Provided information:
++++++++
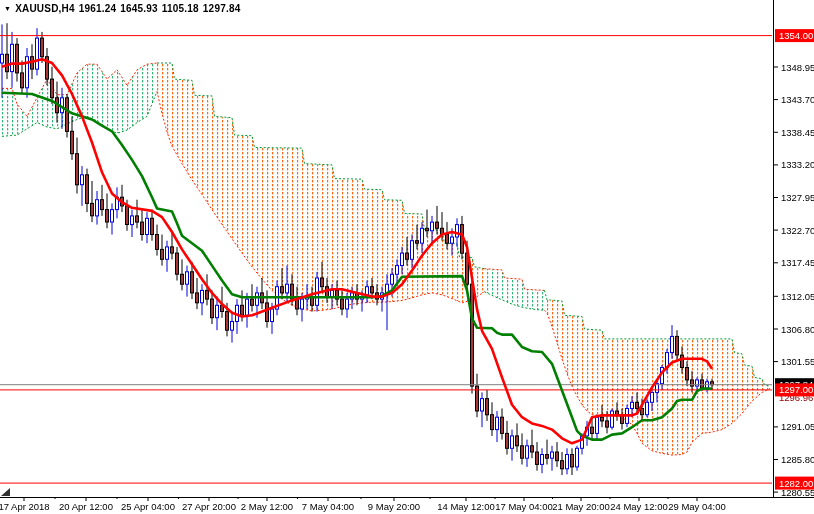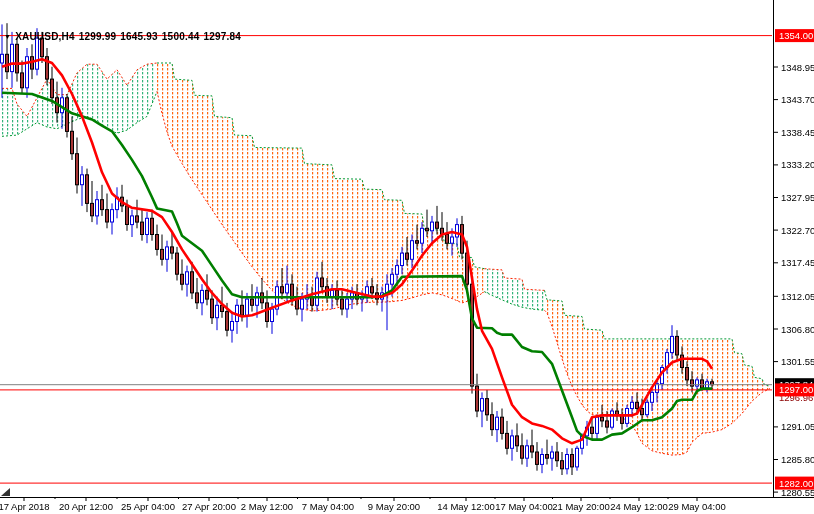--- a/index.html
+++ b/index.html
@@ -8,7 +8,7 @@
   .quote-header{position:absolute;left:4px;top:3px;display:flex;align-items:center;gap:4px;
                 font-size:10px;font-weight:bold;color:#000;z-index:5;white-space:nowrap;}
   .quote-header .dd{font-size:7px;line-height:10px;color:#000;cursor:pointer;}
-  .quote-header span{letter-spacing:0.2px;margin-top:28px;}
+  .quote-header span{letter-spacing:0.2px;}
   svg text{font-family:"Liberation Sans", sans-serif;}
 </style>
 </head>

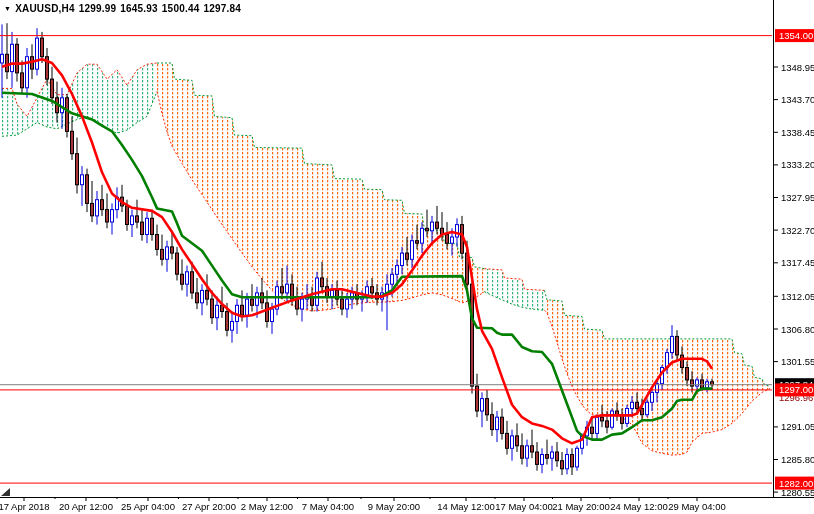--- a/index.html
+++ b/index.html
@@ -18,7 +18,7 @@
   <div class="quote-header">
     <span class="dd">▼</span>
     <span>XAUUSD,H4</span>
-    <span>1299.99</span>
+    <span>1961.24</span>
     <span>1645.93</span>
     <span>1500.44</span>
     <span>1297.84</span>

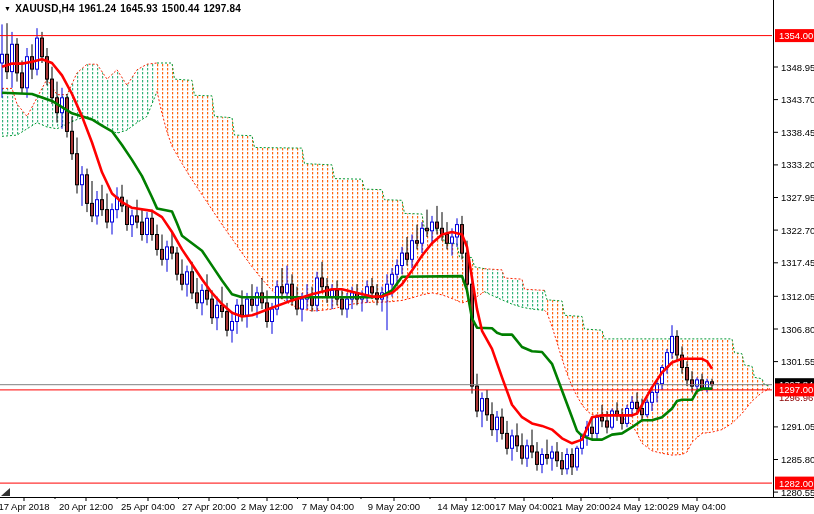--- a/index.html
+++ b/index.html
@@ -20,7 +20,7 @@
     <span>XAUUSD,H4</span>
     <span>1961.24</span>
     <span>1645.93</span>
-    <span>1500.44</span>
+    <span>1105.18</span>
     <span>1297.84</span>
   </div>
   <svg id="chart-svg" width="814" height="514">

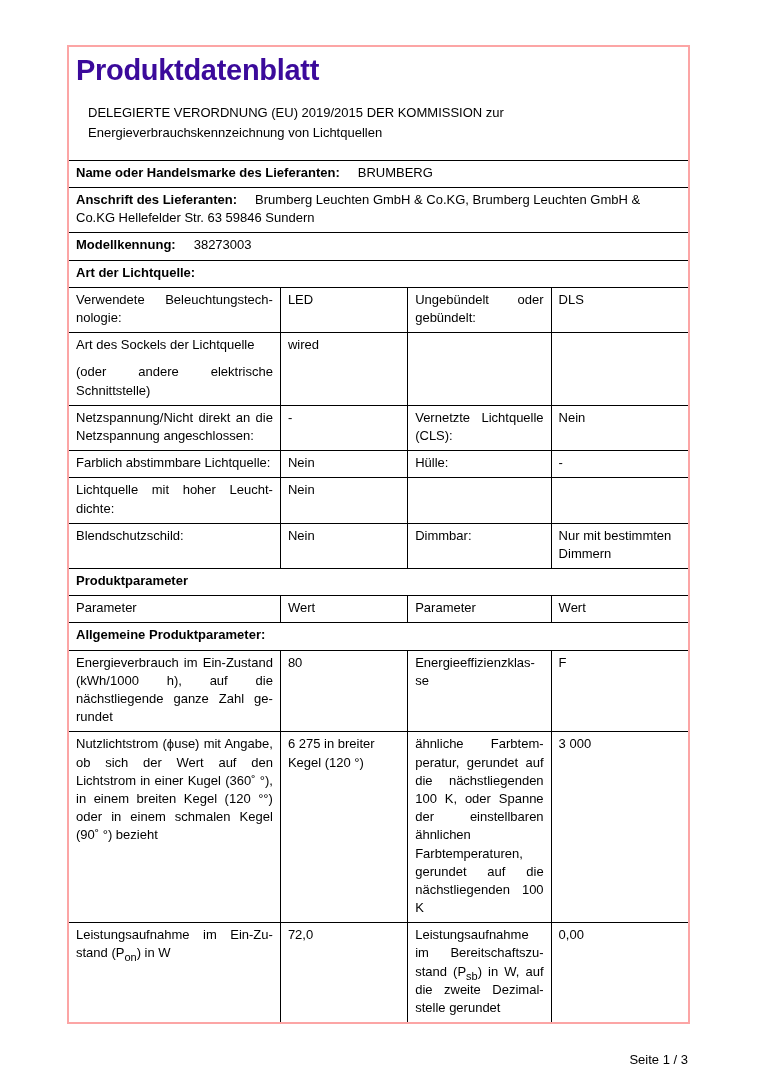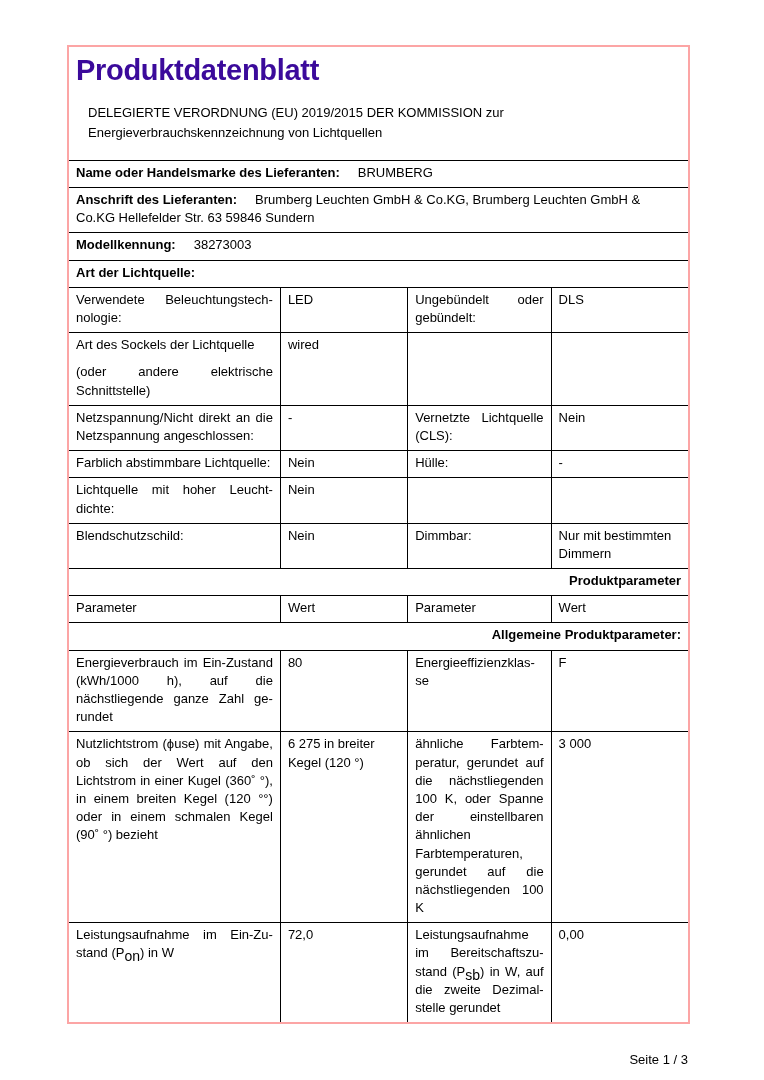--- a/index.html
+++ b/index.html
@@ -57,7 +57,7 @@
   .val { }
   .section {
     font-weight: bold;
-    text-align: right;
+    text-align: left;
     margin-left: 25px;
   }
   .para2 { margin-top: 9px; }

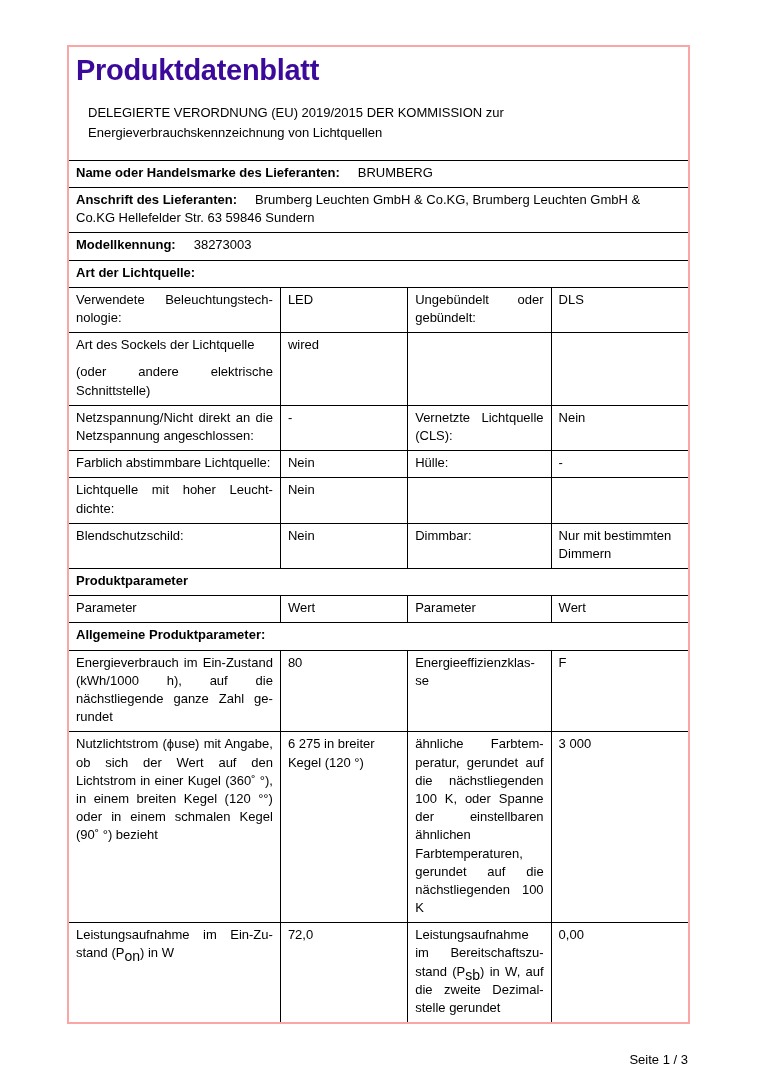--- a/index.html
+++ b/index.html
@@ -62,7 +62,7 @@
   }
   .para2 { margin-top: 9px; }
   sub {
-    font-size: 14px;
+    font-size: 11px;
     line-height: 0;
   }
   .footer {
++++++++
Exercise brief:
Copy the listing exactly. Leave the pictures out.

Answer box:
--- a/index.html
+++ b/index.html
@@ -8,7 +8,7 @@
   .quote-header{position:absolute;left:4px;top:3px;display:flex;align-items:center;gap:4px;
                 font-size:10px;font-weight:bold;color:#000;z-index:5;white-space:nowrap;}
   .quote-header .dd{font-size:7px;line-height:10px;color:#000;cursor:pointer;}
-  .quote-header span{letter-spacing:0.2px;margin-top:28px;}
+  .quote-header span{letter-spacing:0.2px;}
   svg text{font-family:"Liberation Sans", sans-serif;}
 </style>
 </head>

--- a/index.html
+++ b/index.html
@@ -18,7 +18,7 @@
   <div class="quote-header">
     <span class="dd">▼</span>
     <span>XAUUSD,H4</span>
-    <span>1299.99</span>
+    <span>1961.24</span>
     <span>1645.93</span>
     <span>1500.44</span>
     <span>1297.84</span>

--- a/index.html
+++ b/index.html
@@ -20,7 +20,7 @@
     <span>XAUUSD,H4</span>
     <span>1961.24</span>
     <span>1645.93</span>
-    <span>1500.44</span>
+    <span>1105.18</span>
     <span>1297.84</span>
   </div>
   <svg id="chart-svg" width="814" height="514">

--- a/index.html
+++ b/index.html
@@ -57,7 +57,7 @@
   .val { }
   .section {
     font-weight: bold;
-    text-align: right;
+    text-align: left;
     margin-left: 25px;
   }
   .para2 { margin-top: 9px; }

--- a/index.html
+++ b/index.html
@@ -62,7 +62,7 @@
   }
   .para2 { margin-top: 9px; }
   sub {
-    font-size: 14px;
+    font-size: 11px;
     line-height: 0;
   }
   .footer {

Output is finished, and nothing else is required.